Rivadavia – who believed that the project would establish peace – paralyzed the authorities of Upper Peru (today's Bolivia), refused assistance, and withdrew the garrisons of advance posts near the border, to the detriment of the cause of the Peruvian patriots. The Irish military historian Daniel Florencio O'Leary was of the opinion that with the truce "Buenos Aires (had) implicitly withdrawn from the struggle", and that "the Buenos Aires Government's pacts with the Spanish, were to the detriment of the American cause".

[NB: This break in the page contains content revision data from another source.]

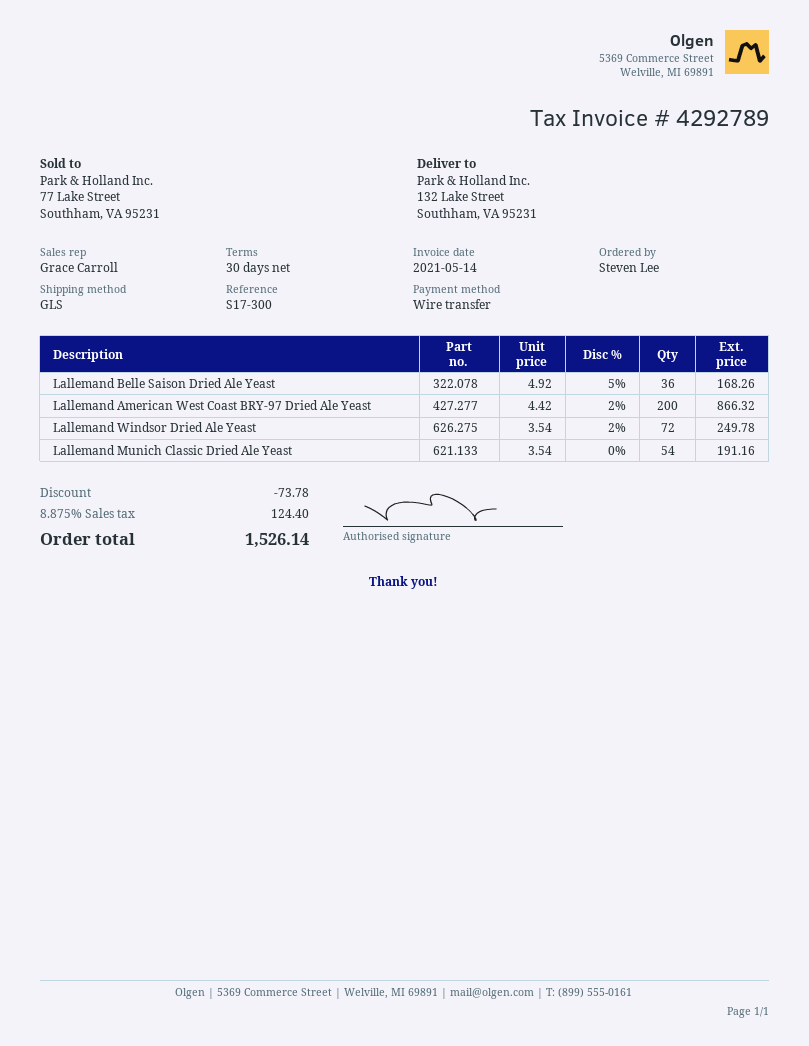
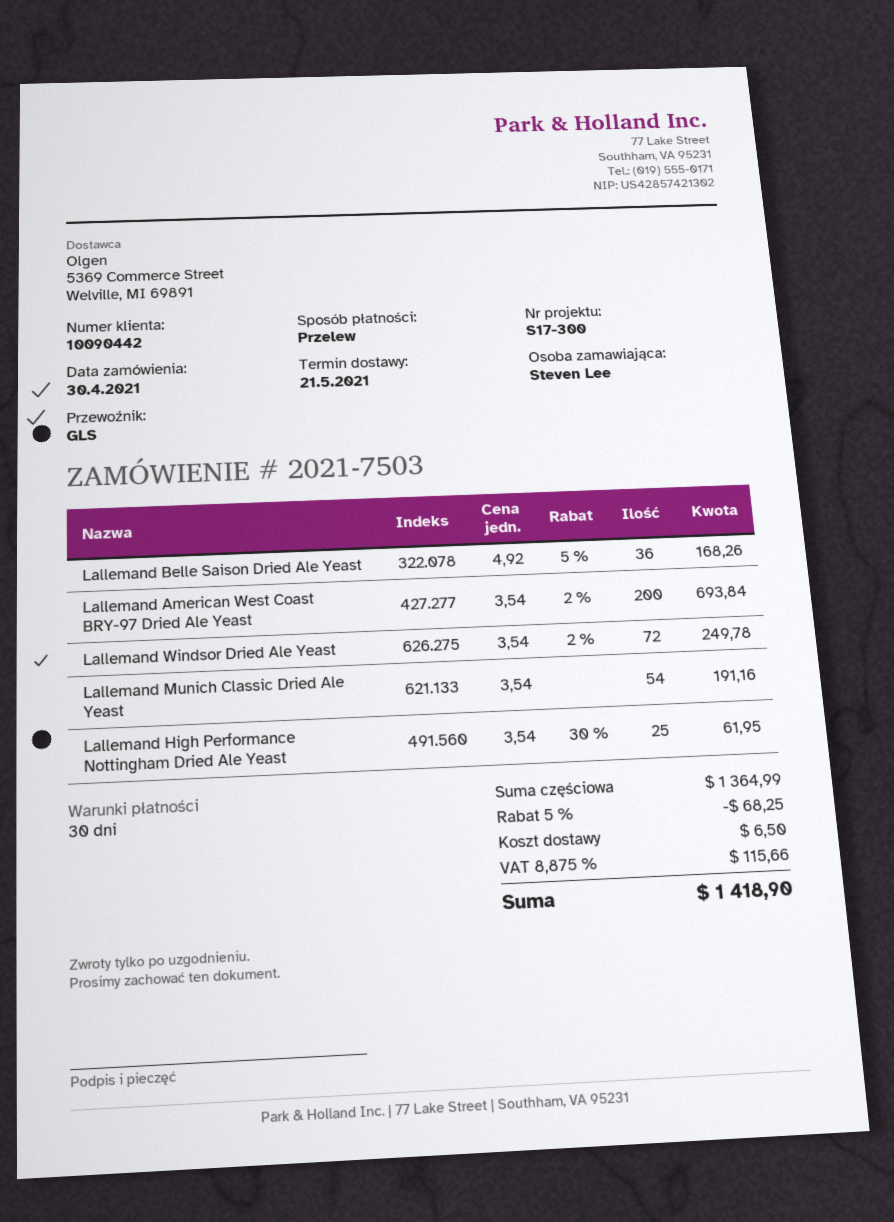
Lallemand American West Coast BRY-97 Dried Ale Yeast: 200 x 4.42 - 2% = 866.32 -> 200 x 3.54 - 2% = 693.84
Lallemand High Performance Nottingham Dried Ale Yeast: none -> 25 x 3.54 - 30% = 61.95
discount: 73.78 -> 68.25
shipping: none -> 6.50
tax: 8.875% = 124.40 -> 8.875% = 115.66
total: 1526.14 -> 1418.90

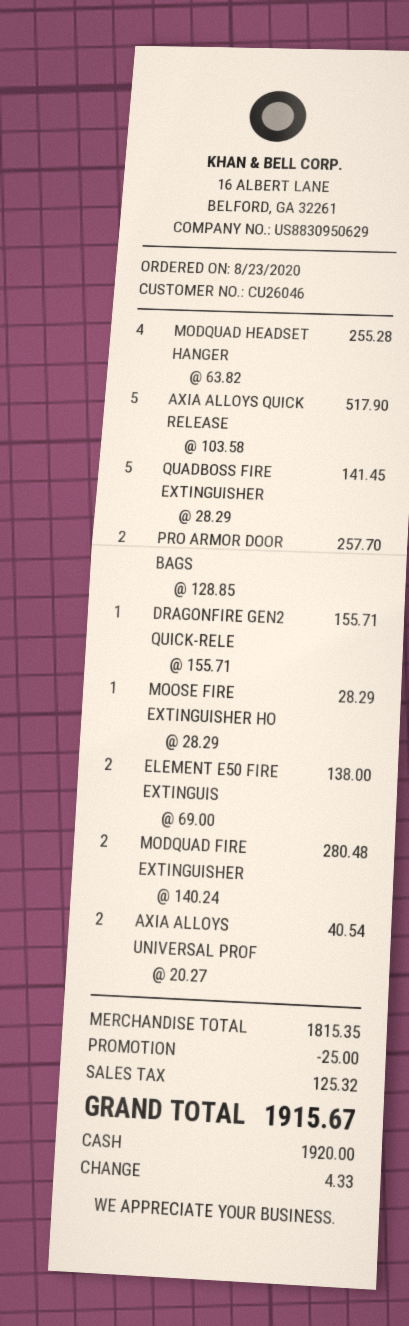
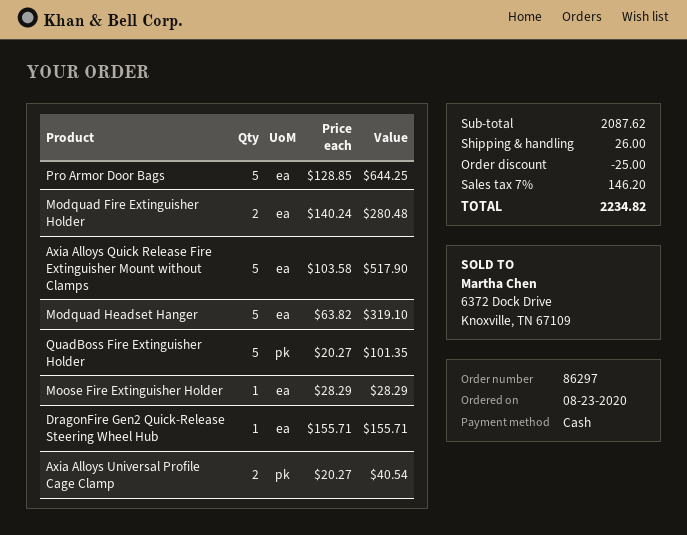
MODQUAD HEADSET HANGER: 4 x 63.82 = 255.28 -> 5 x 63.82 = 319.10
QUADBOSS FIRE EXTINGUISHER: 5 x 28.29 = 141.45 -> 5 x 20.27 = 101.35
PRO ARMOR DOOR BAGS: 2 x 128.85 = 257.70 -> 5 x 128.85 = 644.25
ELEMENT E50 FIRE EXTINGUIS: 2 x 69.00 = 138.00 -> none
subtotal: 1815.35 -> 2087.62
shipping: none -> 26.00
tax: 125.32 -> 146.20
total: 1915.67 -> 2234.82

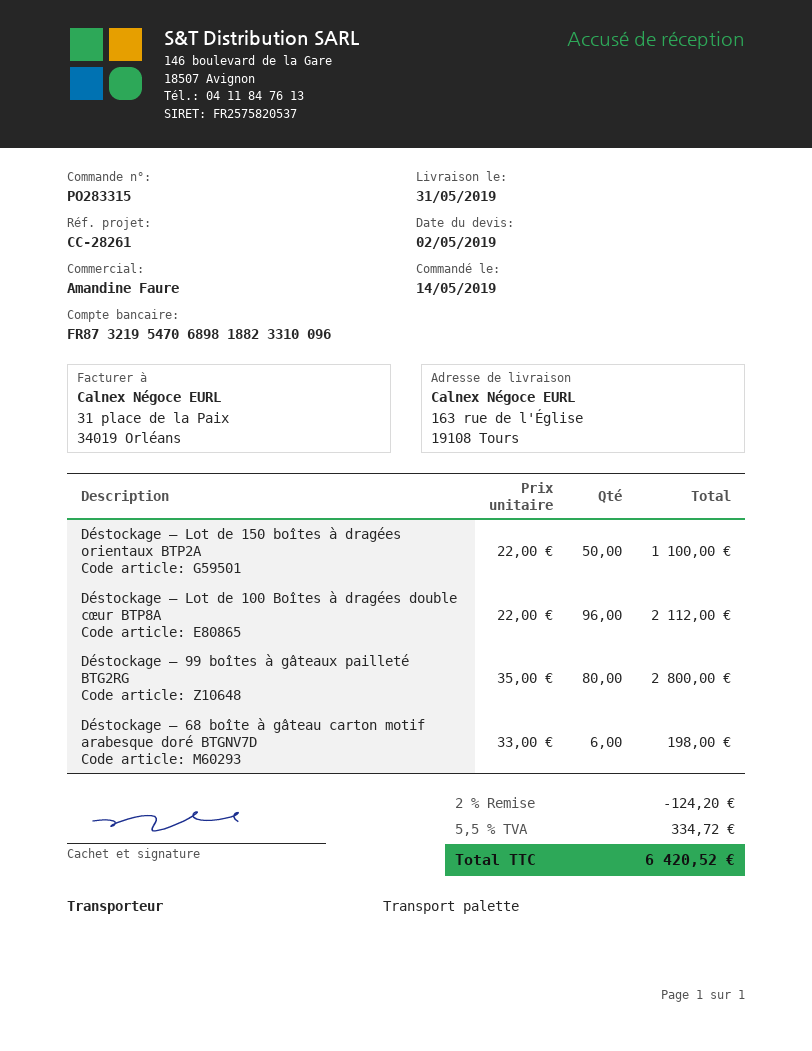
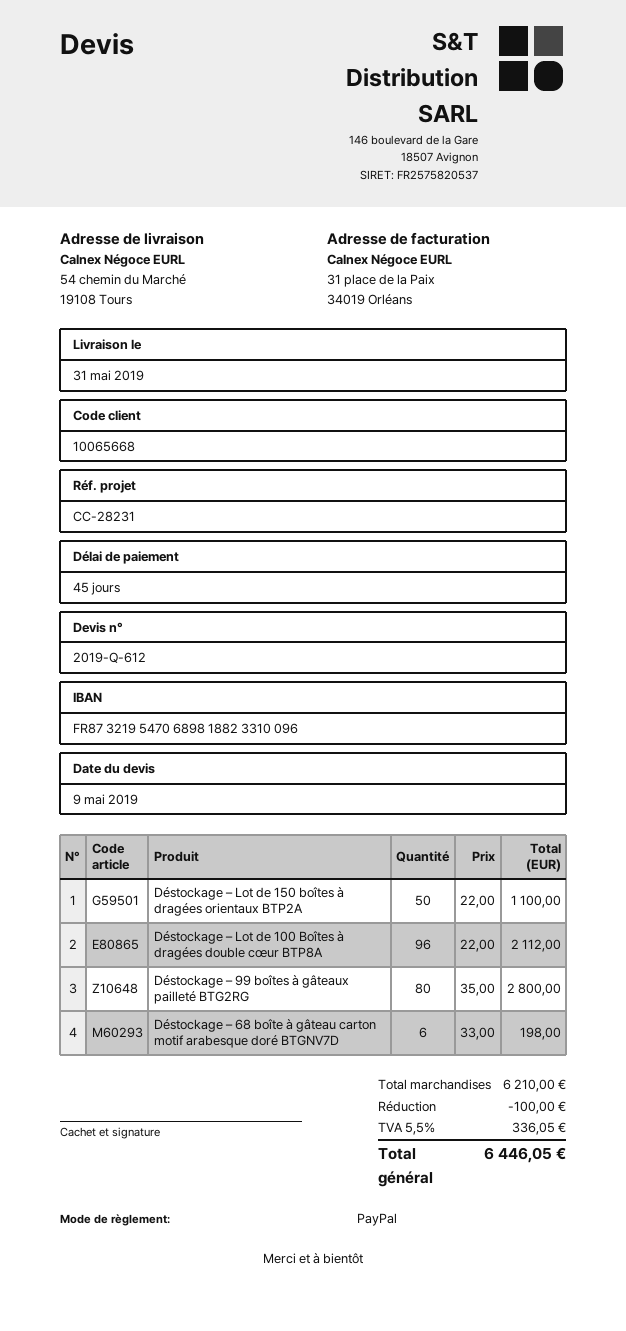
quote date: 2019-05-02 -> 2019-05-09
reference: CC-28261 -> CC-28231
ship to: 163 rue de l'Église, 19108 Tours -> 54 chemin du Marché, 19108 Tours
discount: 124.20 -> 100.00
tax: 5.5% = 334.72 -> 5.5% = 336.05
total: 6420.52 -> 6446.05

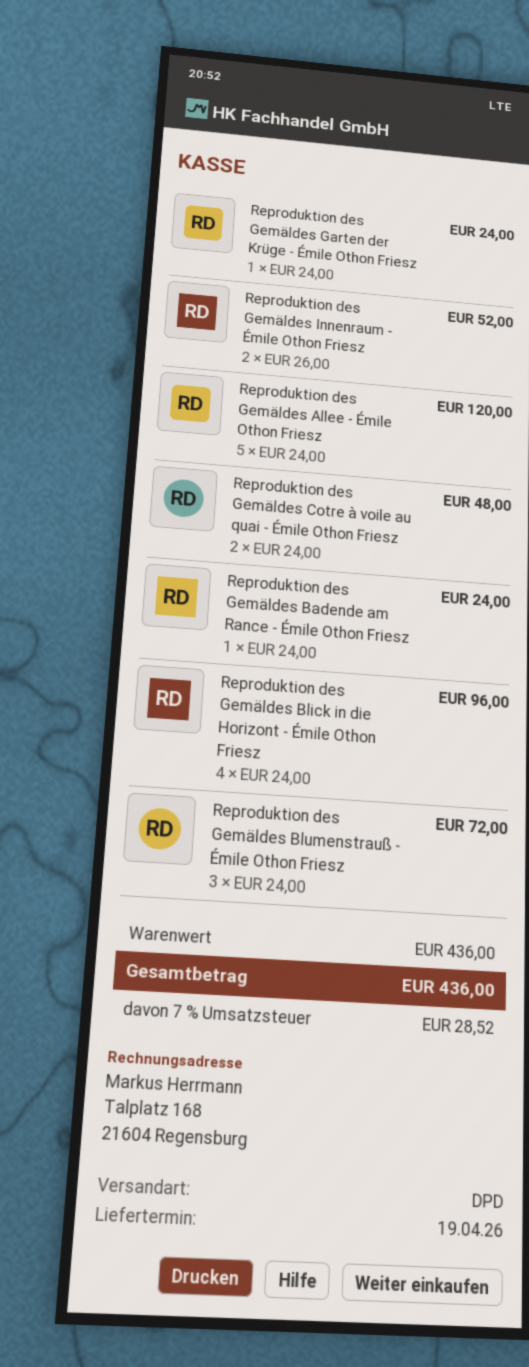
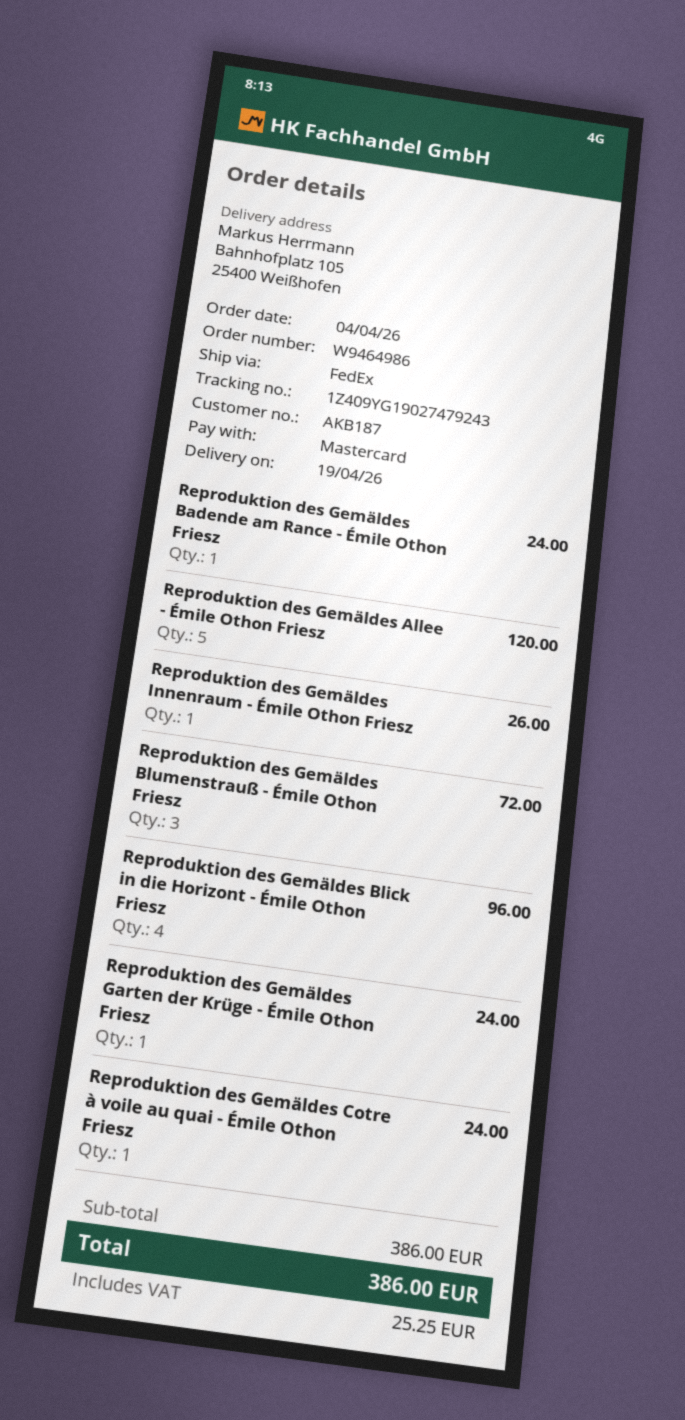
shipping method: DPD -> FedEx
Reproduktion des Gemäldes Innenraum - Émile Othon Friesz: 2 for 52.00 -> 1 for 26.00
Reproduktion des Gemäldes Cotre à voile au quai - Émile Othon Friesz: 2 for 48.00 -> 1 for 24.00
subtotal: 436.00 -> 386.00
tax: 28.52 -> 25.25
total: 436.00 -> 386.00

On 1 January 1824, Bolívar fell terribly ill in Pativilca. Félix de Álzaga, plenipotentiary minister of Río de la Plata arrived in Lima, asked Peru to adhere to the truce, but the Peruvian Congress rejected it. Nevertheless, beginning on 4 February 1824, various quarters of Callao mutinied, leading to the whole Argentine infantry of the Expedición Libertadora, together with some Chileans, Peruvians and Colombians (nearly two thousand men) going over to the royalists, raising the Spanish flag and handing over the fortresses of Callao. The mounted grenadier regiment of the Andes also revolted in Lurin on 14 February: two squadrons went over to the Callao to join the mutiny, but when they noticed that they had joined the royalists, a hundred of them, with their regiment commanders, went to Lima to join the independentists. The unit was then reorganized by General Mariano Necochea. In the midst of these events, the minister of Colombia, Joaquín Mosquera "fearing the ruin of our army" asked Bolivar "and what do you plan to do now?". Bolívar, in a decided manner, answered: "Triumph!".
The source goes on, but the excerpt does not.